Inbal's profound sense of empathy, however, did not turn her into a social realist bent on depicting injustices and human suffering in the manner of figurative artists such Ben Shahn and Leonard Baskin. Rather, much in the subliminal manner of an Abstract Expressionist, she transmutes an entire range of feelings about religious coercion, violence and loss, the crisis of aging, romantic relations and the problems of parenthood, through the visual vehicle of pure form and color.
In this regard, Inbal belongs to the tradition of adventures avant garde photographers ranging from Alvin Langdon Coburn, who was influenced by Vorticism in the early twentieth century, to contemporary photographic innovators such as David Stephenson and Adam Fuss, who explore aesthetic areas that were once thought to be the exclusive provinces of painting. Yet what Inbal brings to the medium that is uniquely her own is a sense of kinetic movement in photographic imagery akin to what Marcel Duchamp achieved in his famous painting with "Nude Descending a Staircase".

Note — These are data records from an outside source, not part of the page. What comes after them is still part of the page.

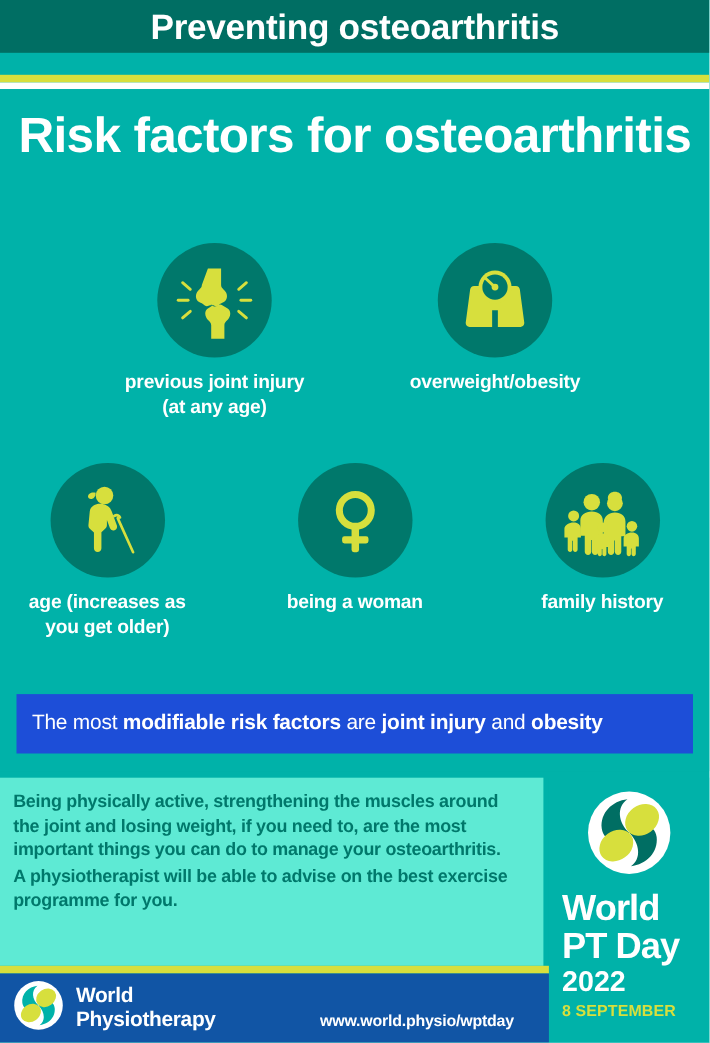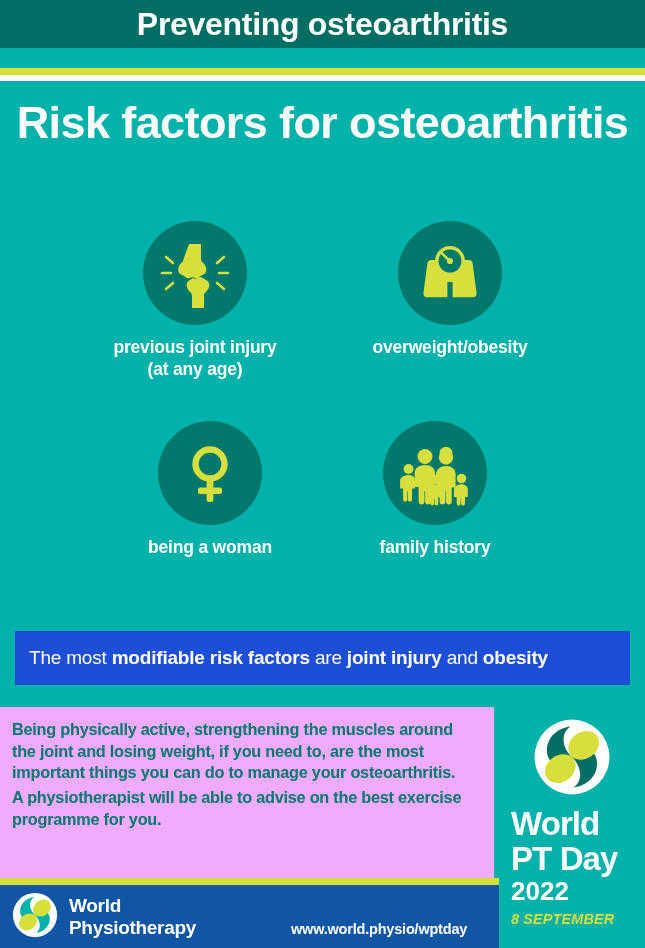--- a/index.html
+++ b/index.html
@@ -278,6 +278,22 @@
 
     <div class="row-icons row-two">
 
+      <div class="factor narrow">
+        <div class="icon-circle">
+          <svg width="70" height="70" viewBox="0 0 70 70">
+            <g fill="#d7df3d">
+              <circle cx="32" cy="12.5" r="8"></circle>
+              <path d="M24 10 c-4 -1 -7 1 -7 3.4 c0 1.6 1.6 2.6 3.4 2.2 c2.4-0.6 3.6-2.6 3.6-5.6 Z"></path>
+              <path d="M28 20 c5 0 9 2.6 10.6 7 l4.6 12.6 c0.7 1.9-0.3 3.8-2.1 4.4 c-1.8 0.6-3.7-0.4-4.3-2.2 l-2.6-7 v 4.4 c0 1.4-0.5 2.3-1.4 3.2 l-3.6 3.4 v 14.6 c0 2-1.5 3.5-3.4 3.5 c-1.9 0-3.4-1.5-3.4-3.5 V46 l-3.5-3 c-1.1-1-1.6-2.2-1.5-3.7 l1.2-12.4 C18.9 23 23 20 28 20 Z"></path>
+              <path d="M16.5 40 h6.5 v22 h-6.5 z" opacity="0"></path>
+            </g>
+            <line x1="44" y1="33" x2="58" y2="64" stroke="#d7df3d" stroke-width="2.4" stroke-linecap="round"></line>
+            <path d="M41 31 c2-1.4 4.4-0.6 5 1.4" stroke="#d7df3d" stroke-width="2.6" fill="none" stroke-linecap="round"></path>
+          </svg>
+        </div>
+        <div class="factor-label">age (increases as
+you get older)</div>
+      </div>
 
       <div class="factor narrow">
         <div class="icon-circle">

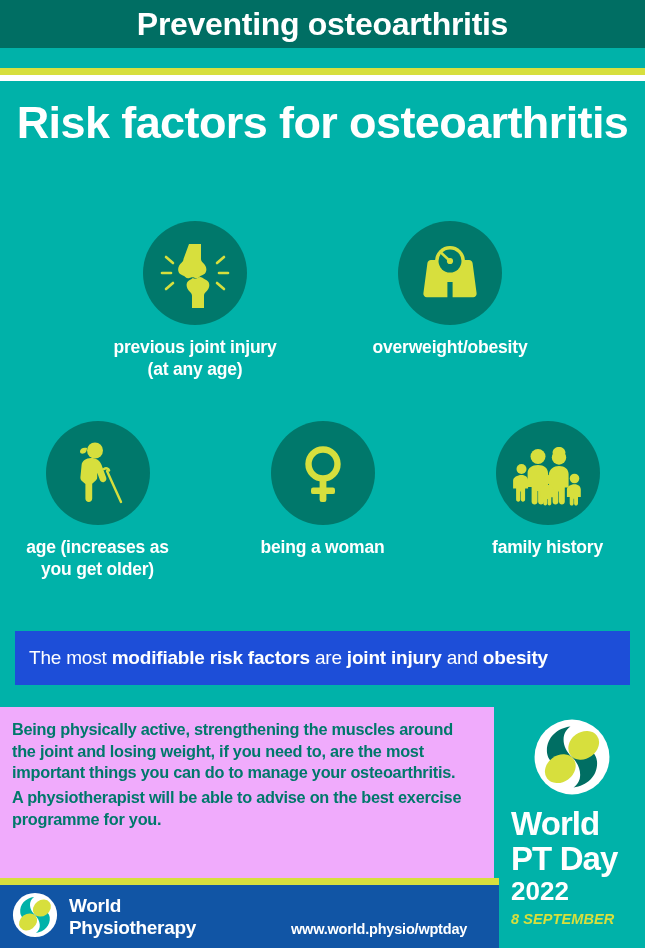--- a/index.html
+++ b/index.html
@@ -131,7 +131,7 @@
     top: 707px;
     width: 494px;
     height: 171px;
-    background: #f0abfc;
+    background: #5eead4;
     box-sizing: border-box;
     padding: 12px 14px 0 12px;
   }

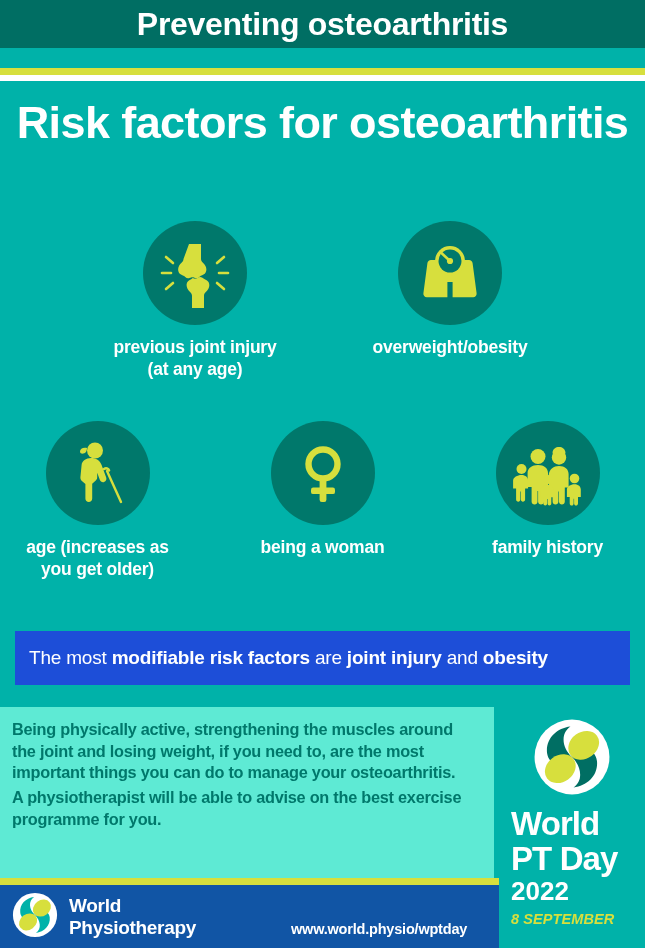--- a/index.html
+++ b/index.html
@@ -186,7 +186,6 @@
     font-weight: bold;
     letter-spacing: 0.1px;
     margin-top: 6px;
-    font-style: italic;
   }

In fact, both the large scale (40" x 40") and the vibrant, light-filled colors in the series that Inbal calls "Fabric Delusion" project an impact more related to many abstract canvases than to most photographs, placing her work firmly within the contemporary category called "painterly photography". And the manner in which she makes luminously colorful shapes swirl suggestively against an all-encompassing black background can be compared to how a choreographer makes the bodies evoke myriad emotions in the viewer by virtue of gestures ranging from the joyful to the elegiac.
"Organza fabrics were chosen, creating forms and by way of lighting, approaching the look of crystals", is how the artist poetically explains the technique employed. "Colors and shapes bubble from behind the esthetics covering the protest".
But just as knowing that a painter employed oils on canvas to create a particular picture does not diminish its power, Inbal so forthrightly disclosing her technical secrets in no way destroys the mystery of her imagery.
Rather, one marvels all the more at her ability to convey so much magic, and evoke such immutable beauty through such ostensibly simple means.